A review by tasharobinson
Nightingale Wood by Stella Gibbons

5.0

What a charming book. From the author of Cold Comfort Farm, this is the 400-page romantic drama version of that book's 125-page satirical comedy. Both books are about young women in early 1900s Britian forced by circumstances to go live with tiresome relatives in dismal, distant country settings after getting used to lively city lives. Both of these protagonists have flashy female friends who represent freedom, youth, and modernity, and who buck them up with advice from afar.

But Viola in Nightingale Wood is a widow at 21, moving in with her late husband's dreary family, while dreaming of being swept away by the rich and dashing young man in the great house up the hill. It's pretty clear from the moment she first fantasizes about him from afar where this book is eventually leading, so the fun would theoretically be in getting there — except that the two of them are by far the plainest and least interesting characters in the book. They're surrounded by more colorful friends and family members who have bigger and more heartfelt ambitions.

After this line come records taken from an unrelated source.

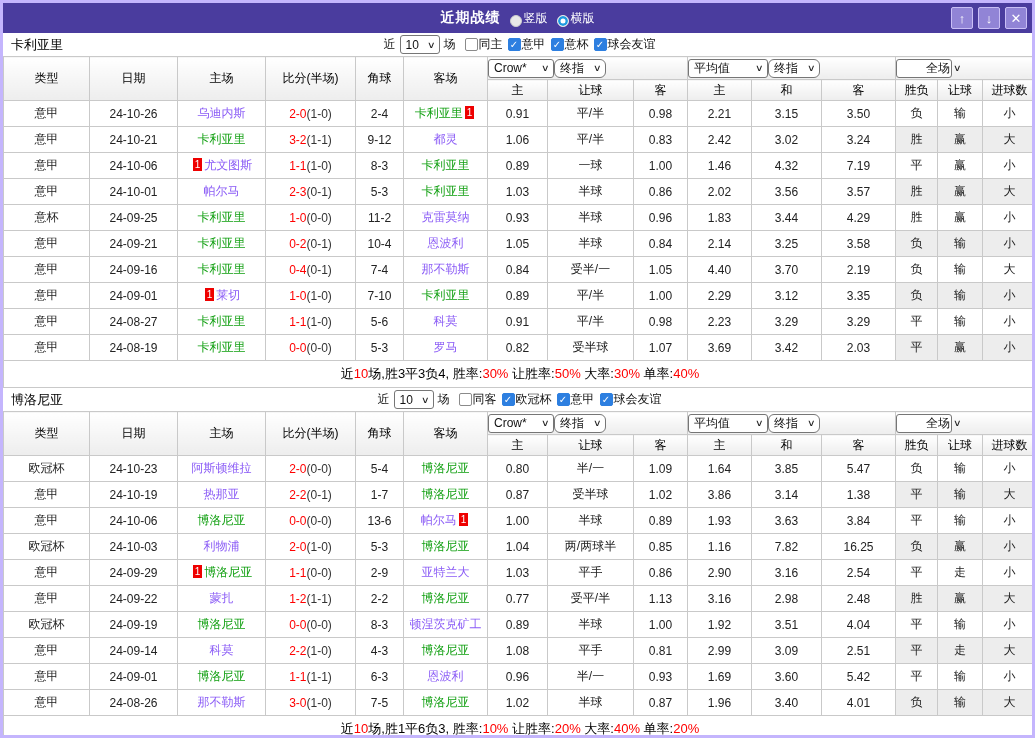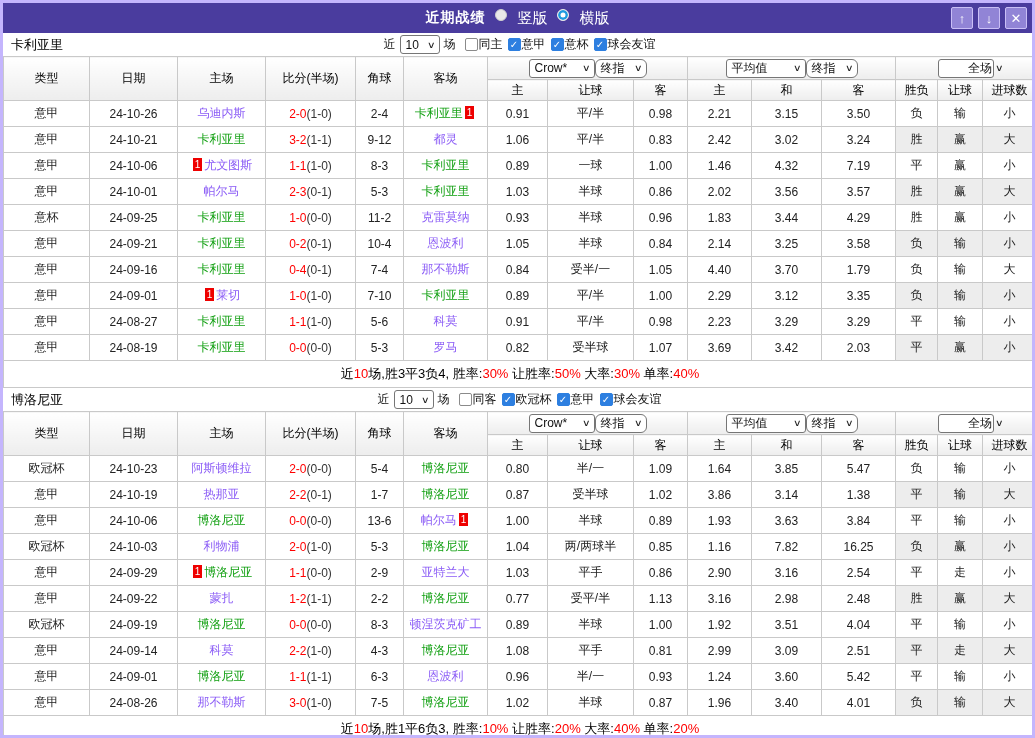--- a/index.html
+++ b/index.html
@@ -4,21 +4,21 @@
 <style>
   * { box-sizing: border-box; }
   html,body { margin:0; padding:0; background:#888; }
   body { font-family:"Liberation Sans","DejaVu Sans",sans-serif; }
   .window { width:1035px; height:738px; background:#fff; border:3px solid #c4b5fd; overflow:hidden; position:relative; margin:0; }
 
   
   .titlebar { height:30px; background:#4a3c9e; display:flex; align-items:center; justify-content:center; position:relative; color:#fff; }
   .title-group { display:flex; align-items:center; gap:9px; }
   .page-title { font-size:14px; font-weight:bold; letter-spacing:1px; }
-  .radio-opt { display:inline-flex; align-items:flex-start; gap:11px; font-size:15px; cursor:pointer; }
+  .radio-opt { display:inline-flex; align-items:flex-end; gap:2px; font-size:12px; cursor:pointer; }
   .radio { width:12px; height:12px; border-radius:50%; display:inline-block; }
   .radio.sel { background:#e9e9e9; border:1px solid #cfcfcf; }
   .radio.un  { background:#fff; box-shadow: inset 0 0 0 2.5px #1e9be0; border:1px solid #e8e8e8; }
   .win-btns { position:absolute; right:5px; top:4px; display:flex; gap:5px; }
   .win-btn { width:22px; height:22px; background:#9184d6; border:1px solid #c9bef6; color:#fff; font-size:13px; font-weight:bold; display:flex; align-items:center; justify-content:center; border-radius:2px; cursor:pointer; padding:0; font-family:"Liberation Sans","DejaVu Sans",sans-serif; }
 
   
   .section { background:#fff; }
   .filterbar { height:23px; position:relative; display:flex; align-items:center; justify-content:center; font-size:12px; background:#fff; color:#111; }
   .team-name { position:absolute; left:8px; font-size:13px; color:#000; }
@@ -38,21 +38,21 @@
   .sel-final { width:52px;border-radius:6px; }
   .sel-avg   { width:80px; }
   .sel-scope { width:56px;padding-left:29px; }
 
   
   table.grid { border-collapse:collapse; table-layout:fixed; width:1033px; }
   .grid th, .grid td { border:1px solid #c9c9c9; text-align:center; overflow:hidden; white-space:nowrap; padding:0; }
   .grid thead th { background:linear-gradient(#ffffff,#ededed); font-weight:normal; font-size:12px; color:#000; }
   .grid .hrow1 { height:23px; }
   .grid .hrow2 { height:21px; }
-  .grpflex { display:flex; align-items:center; justify-content:center; }
+  .grpflex { display:flex; align-items:center; justify-content:flex-start; }
   .grid tbody td { height:26px; font-size:12px; color:#222; background:#fff; }
   td.type { color:#fff; font-size:12px; }
   .t-sa { background:#1e90ff; }
   .t-ib { background:#3e3cf2; }
   .t-cl { background:#ff5a1c; }
   td.odd1 { background:#faf4ea; }
   td.avgc { background:#ecf5fa; }
   .grid tbody tr:nth-child(even) td.resc { background:#ededed; }
   .c-r { color:#e04848; }
   .c-b { color:#3337d0; }
@@ -296,21 +296,21 @@
               <td class="date">24-09-16</td>
               <td class="teamcell"><span class="tm-g">卡利亚里</span></td>
               <td class="scorecell"><span class="sc">0-4</span><span class="half">(0-1)</span></td>
               <td class="corner">7-4</td>
               <td class="teamcell"><span class="tm-k">那不勒斯</span></td>
               <td class="odd1">0.84</td>
               <td class="odd1">受半/一</td>
               <td class="odd1">1.05</td>
               <td class="avgc">4.40</td>
               <td class="avgc">3.70</td>
-              <td class="avgc">1.79</td>
+              <td class="avgc">2.19</td>
               <td class="resc c-b">负</td>
               <td class="resc c-b">输</td>
               <td class="resc c-r">大</td>
             </tr>
             <tr>
               <td class="type t-sa">意甲</td>
               <td class="date">24-09-01</td>
               <td class="teamcell"><span class="card">1</span><span class="tm-k">莱切</span></td>
               <td class="scorecell"><span class="sc">1-0</span><span class="half">(1-0)</span></td>
               <td class="corner">7-10</td>
@@ -606,21 +606,21 @@
             <tr>
               <td class="type t-sa">意甲</td>
               <td class="date">24-09-01</td>
               <td class="teamcell"><span class="tm-g">博洛尼亚</span></td>
               <td class="scorecell"><span class="sc">1-1</span><span class="half">(1-1)</span></td>
               <td class="corner">6-3</td>
               <td class="teamcell"><span class="tm-k">恩波利</span></td>
               <td class="odd1">0.96</td>
               <td class="odd1">半/一</td>
               <td class="odd1">0.93</td>
-              <td class="avgc">1.24</td>
+              <td class="avgc">1.69</td>
               <td class="avgc">3.60</td>
               <td class="avgc">5.42</td>
               <td class="resc c-g">平</td>
               <td class="resc c-b">输</td>
               <td class="resc c-b">小</td>
             </tr>
             <tr>
               <td class="type t-sa">意甲</td>
               <td class="date">24-08-26</td>
               <td class="teamcell"><span class="tm-k">那不勒斯</span></td>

While we spend a fair amount of time in Viola's soppy, simple point of view (Gibbons constantly emphasizes that she isn't particularly clever, or vivacious, or charming, and that her chief attractions are being pretty, not very assertive, and more than a bit vague and blank), the best parts of the story are about everyone else. Not nearly as funny or ridiculously over-the-top as Cold Comfort Farm, but just as lively and sly, this winds up being a really absorbing read. Where Cold Comfort felt like a wry parody of a certain kind of British comedy of manners (with a fair bit of Emma layered in), this feels more like a satire of the British class system and snobbery itself, with a fair bit of humor at and dismissal of the difference between classes, no great affection for aristocrats and the well-bred, and basically enough Dickensian dismissal of everyone's foibles to go around. It's affectionate more than sour, and pretty much a fairy tale as well as a romance, but it's fun reading and extremely well-written.